Difference listings:

☆ ☆ ☆ ☆

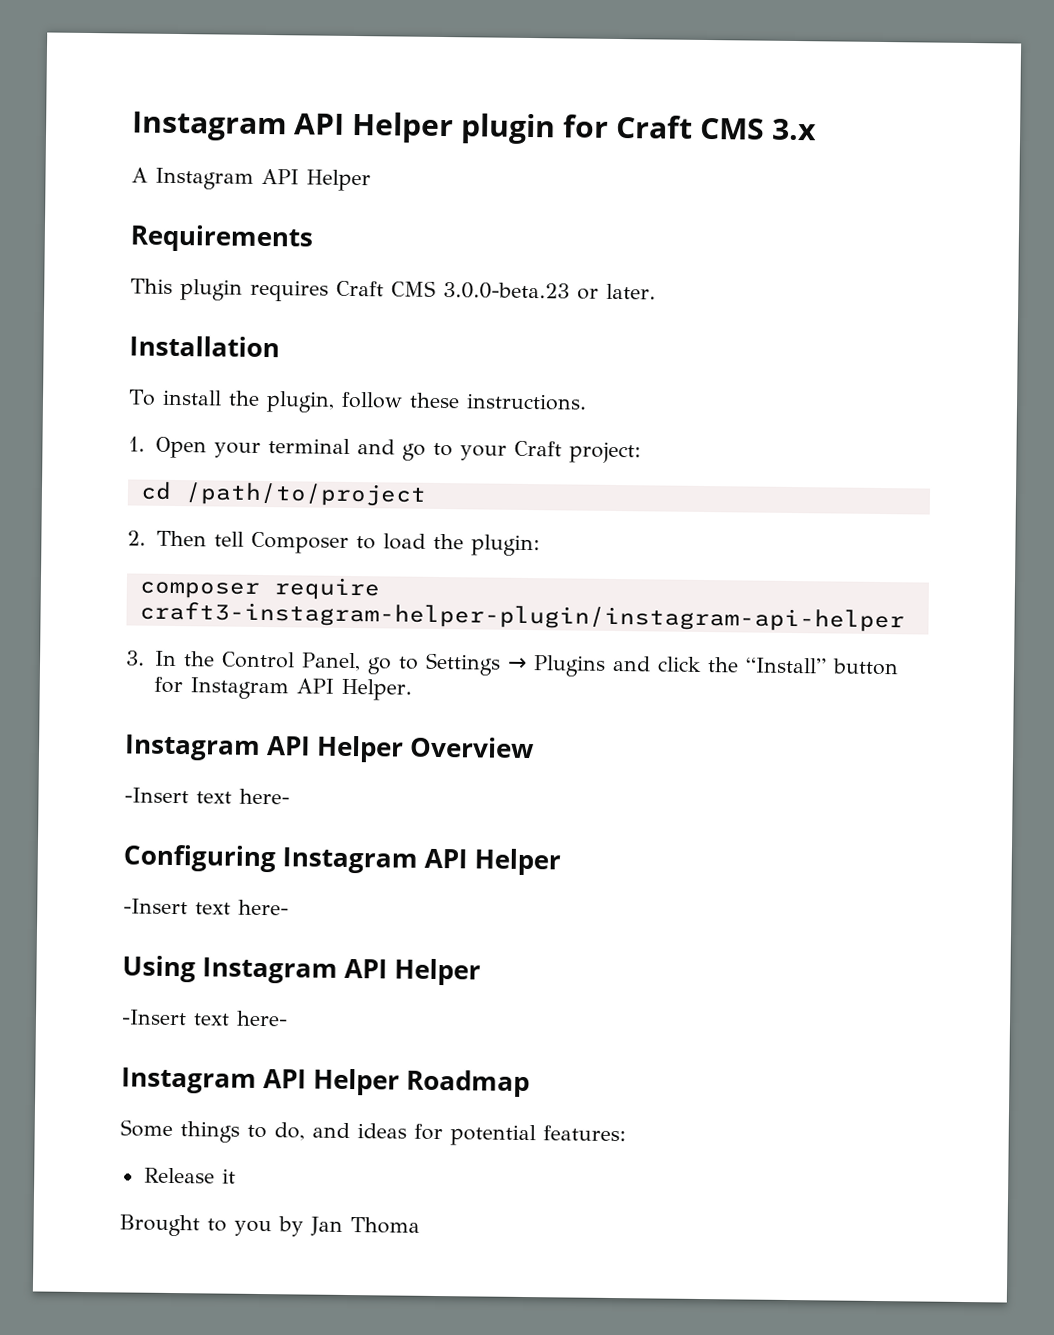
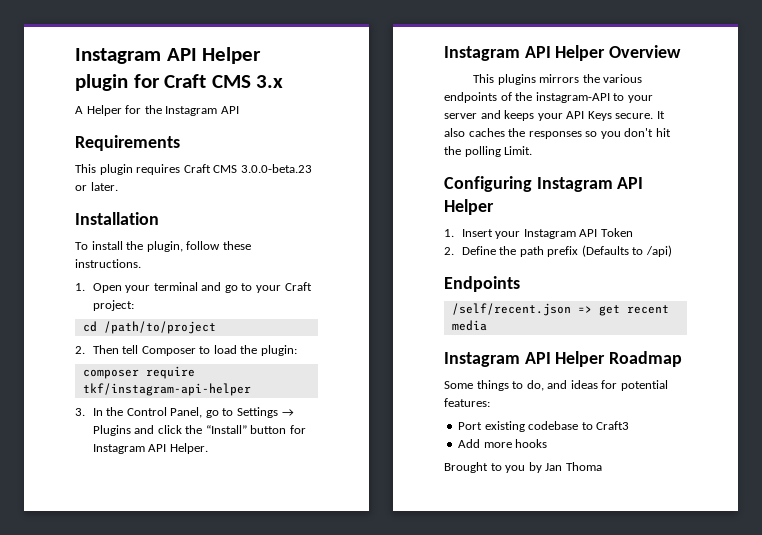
[155,167,371,192] Instagram API Helper -> [86,105,239,116] Helper for the Instagram API
[138,601,905,633] craft3-instagram-helper-plugin/instagram-api-helper -> [82,383,251,396] tkf/instagram-api-helper
[124,787,290,805] [123,844,562,876] [123,898,289,916] [122,955,482,986] [121,1009,288,1027] -Insert text here- // Configuring Instagram API Helper // -Insert text here- // Using Instagram API Helper // -Insert text here- -> [473,74,643,85] [444,92,653,103] [444,110,665,121] [444,128,671,139] [444,146,533,157] [444,176,644,192] [444,199,494,215] [444,228,633,239] [444,245,672,257] [444,276,520,292] [451,303,669,316] [451,320,487,331] This plugins mirrors the various endpoints of the instagram-API to your server and keeps your API Keys secure. It also caches the responses so you don't hit the polling Limit. // Configuring Instagram API Helper // 1. Insert your Instagram API Token // 2. Define the path prefix (Defaults to /api) // Endpoints // /self/recent.json => get recent media
[143,1167,236,1184] Release it -> [458,421,630,432] [458,439,548,448] Port existing codebase to Craft3 // Add more hooks

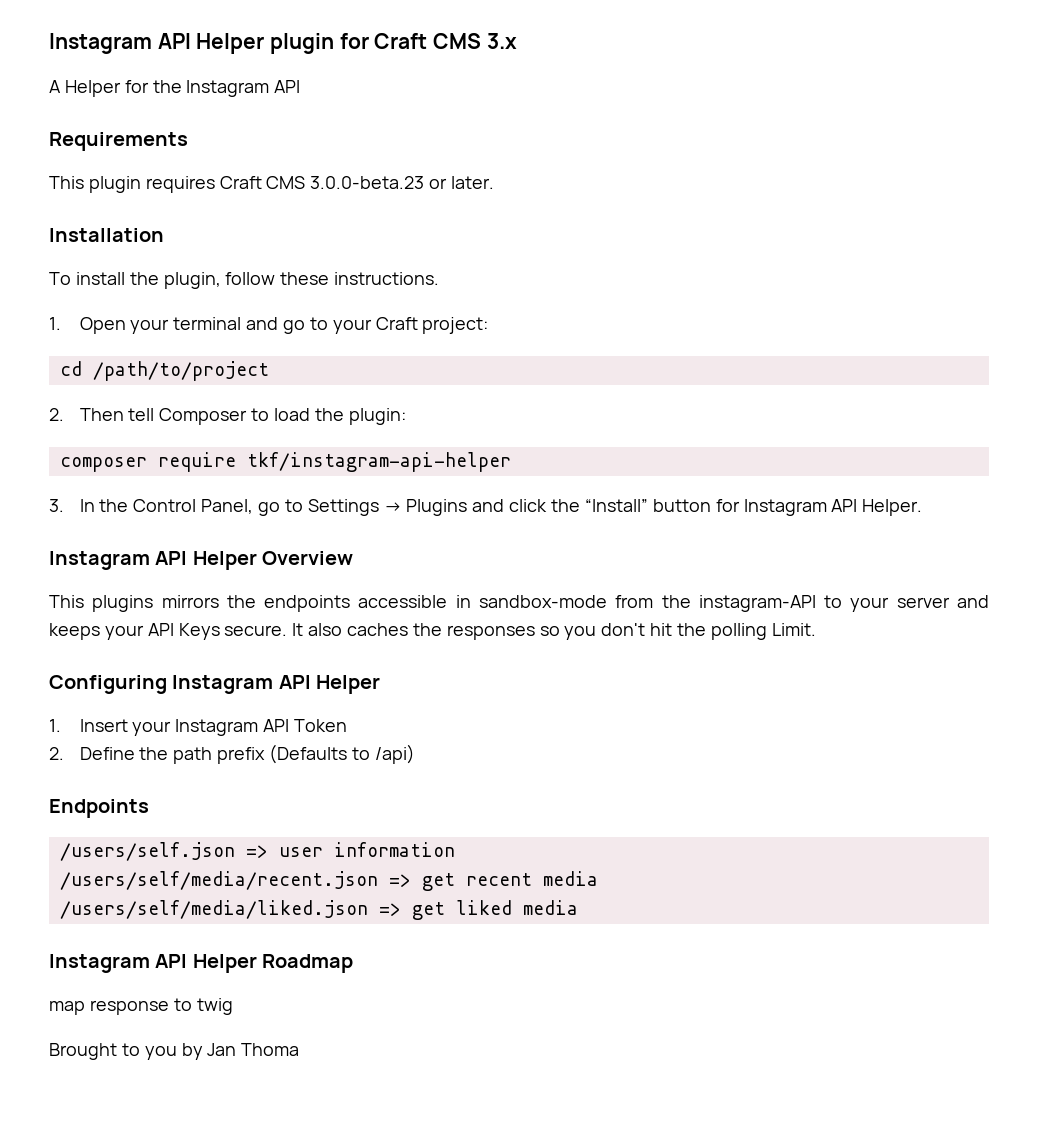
[603,74,643,83] [444,92,512,103] various endpoints of -> [264,595,654,612] endpoints accessible in sandbox-mode from
[451,303,571,316] /self/recent.json -> [59,842,455,861] [59,871,378,890] /users/self.json => user information // /users/self/media/recent.json
(487, 325) none -> [59,900,578,920] // /users/self/media/liked.json => get liked media
[444,380,668,391] [444,398,490,407] [458,421,630,432] [458,439,548,448] Some things to do, and ideas for potential features: // Port existing codebase to Craft3 // Add more hooks -> [49,998,233,1015] map response to twig

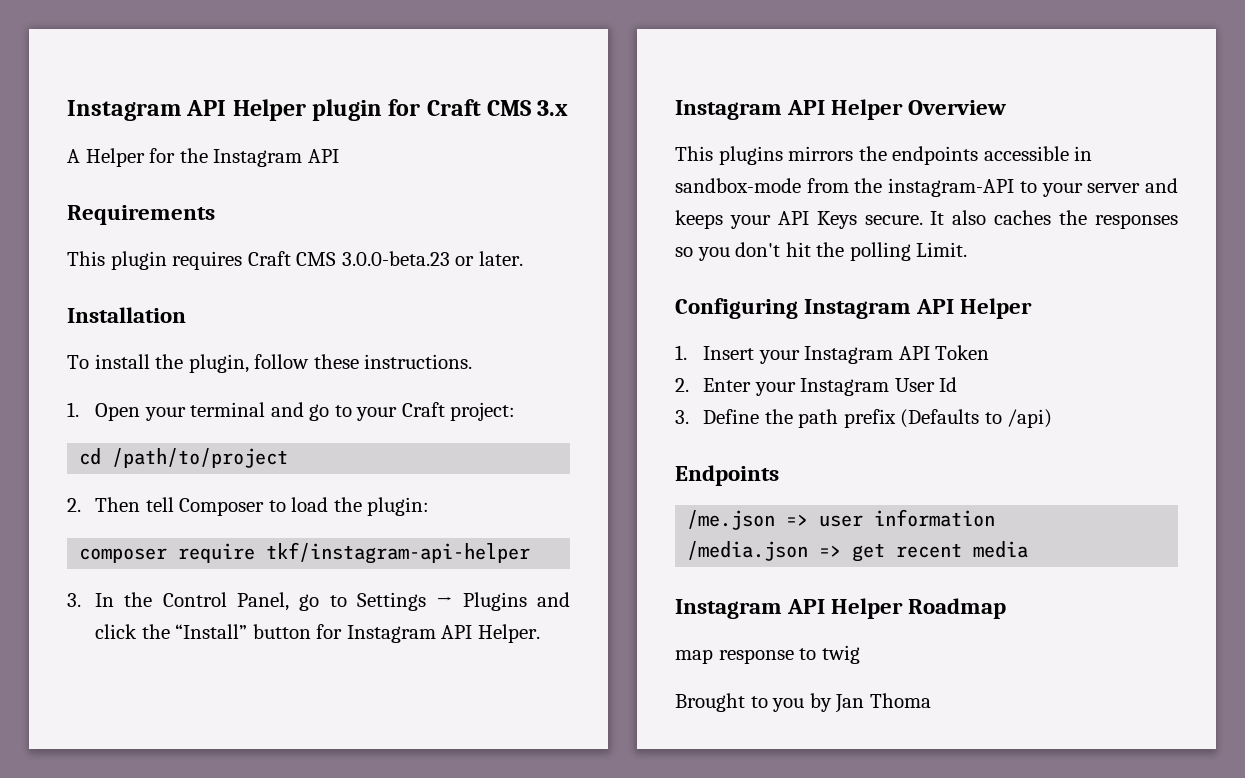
(64, 753) none -> [703,377,958,396] [675,410,689,424] Enter your Instagram User Id // 3.
[59,842,235,861] /users/self.json -> [687,510,776,530] /me.json
[59,871,378,890] /users/self/media/recent.json -> [687,541,809,561] /media.json
[59,900,578,920] // /users/self/media/liked.json => get liked media -> (1029, 549) none

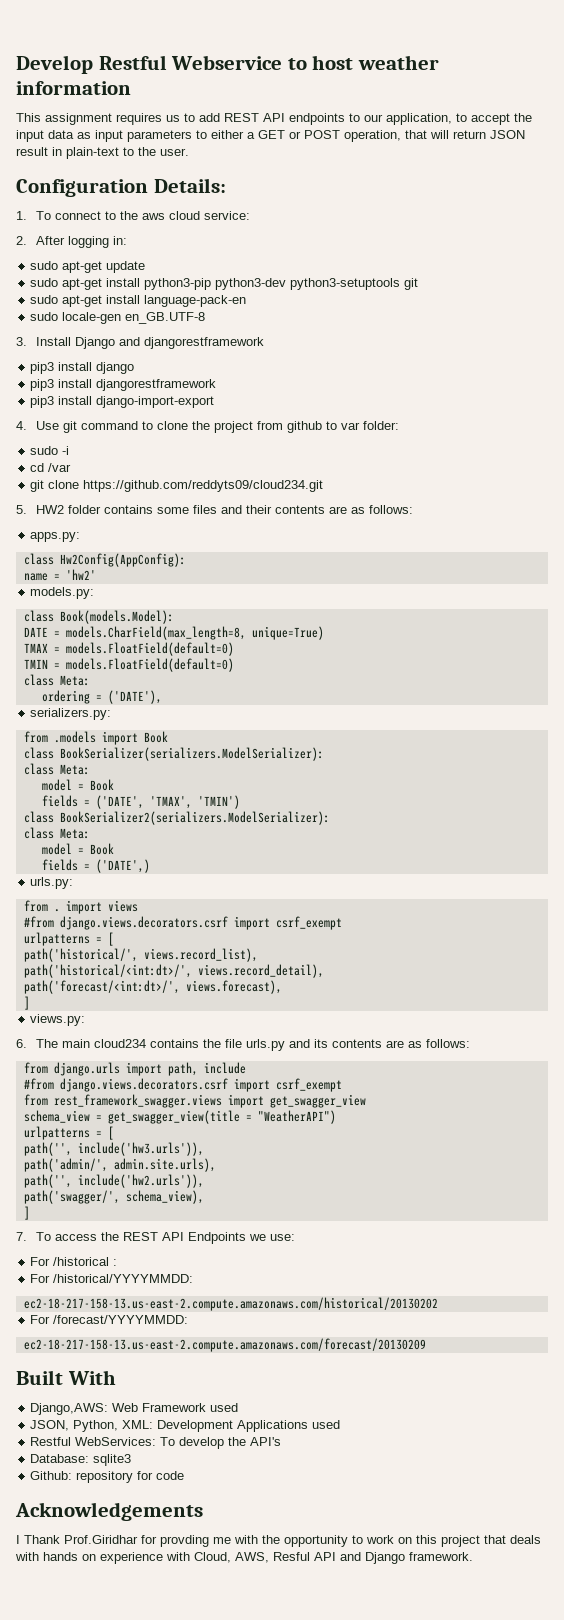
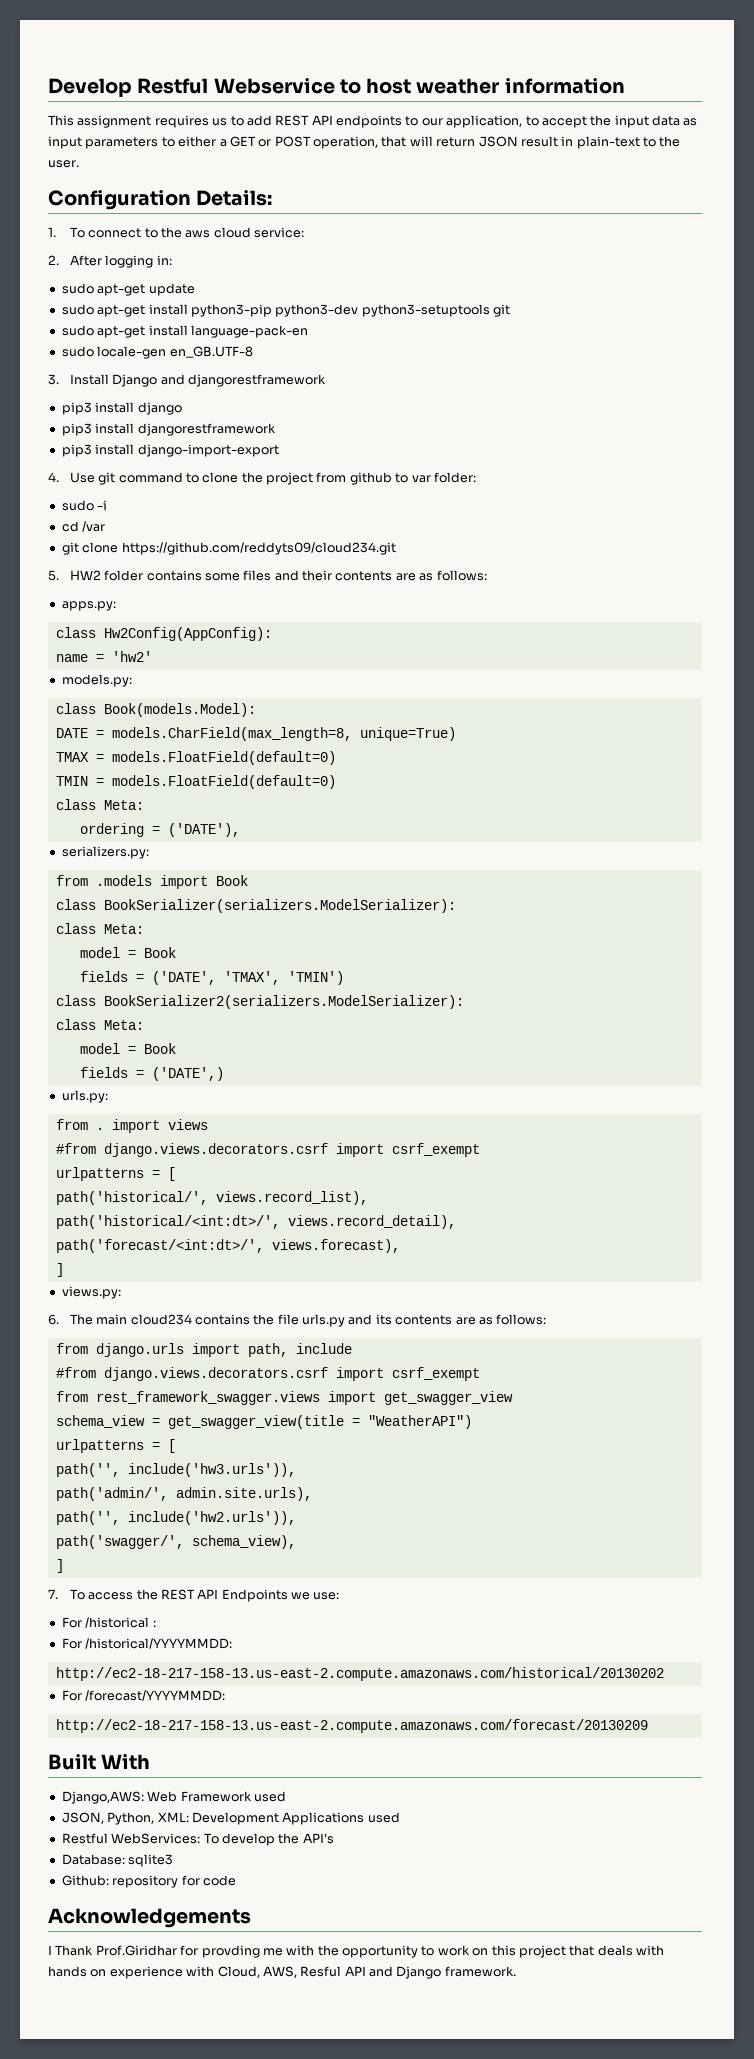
[23,1297,438,1311] ec2-18-217-158-13.us-east-2.compute.amazonaws.com/historical/20130202 -> [55,1667,664,1681] http://ec2-18-217-158-13.us-east-2.compute.amazonaws.com/historical/20130202
[23,1338,426,1352] ec2-18-217-158-13.us-east-2.compute.amazonaws.com/forecast/20130209 -> [55,1719,648,1733] http://ec2-18-217-158-13.us-east-2.compute.amazonaws.com/forecast/20130209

☆ ☆ ☆ ☆

TRY IT:
Above are the records; from them, give again exactly the lines from the one containing "[451,303,571,316] /self/recent.json ->" to the one containing "(487, 325) none", both lines included, and nothing more.

EXERCISE RESULT:
[451,303,571,316] /self/recent.json -> [59,842,455,861] [59,871,378,890] /users/self.json => user information // /users/self/media/recent.json
(487, 325) none -> [59,900,578,920] // /users/self/media/liked.json => get liked media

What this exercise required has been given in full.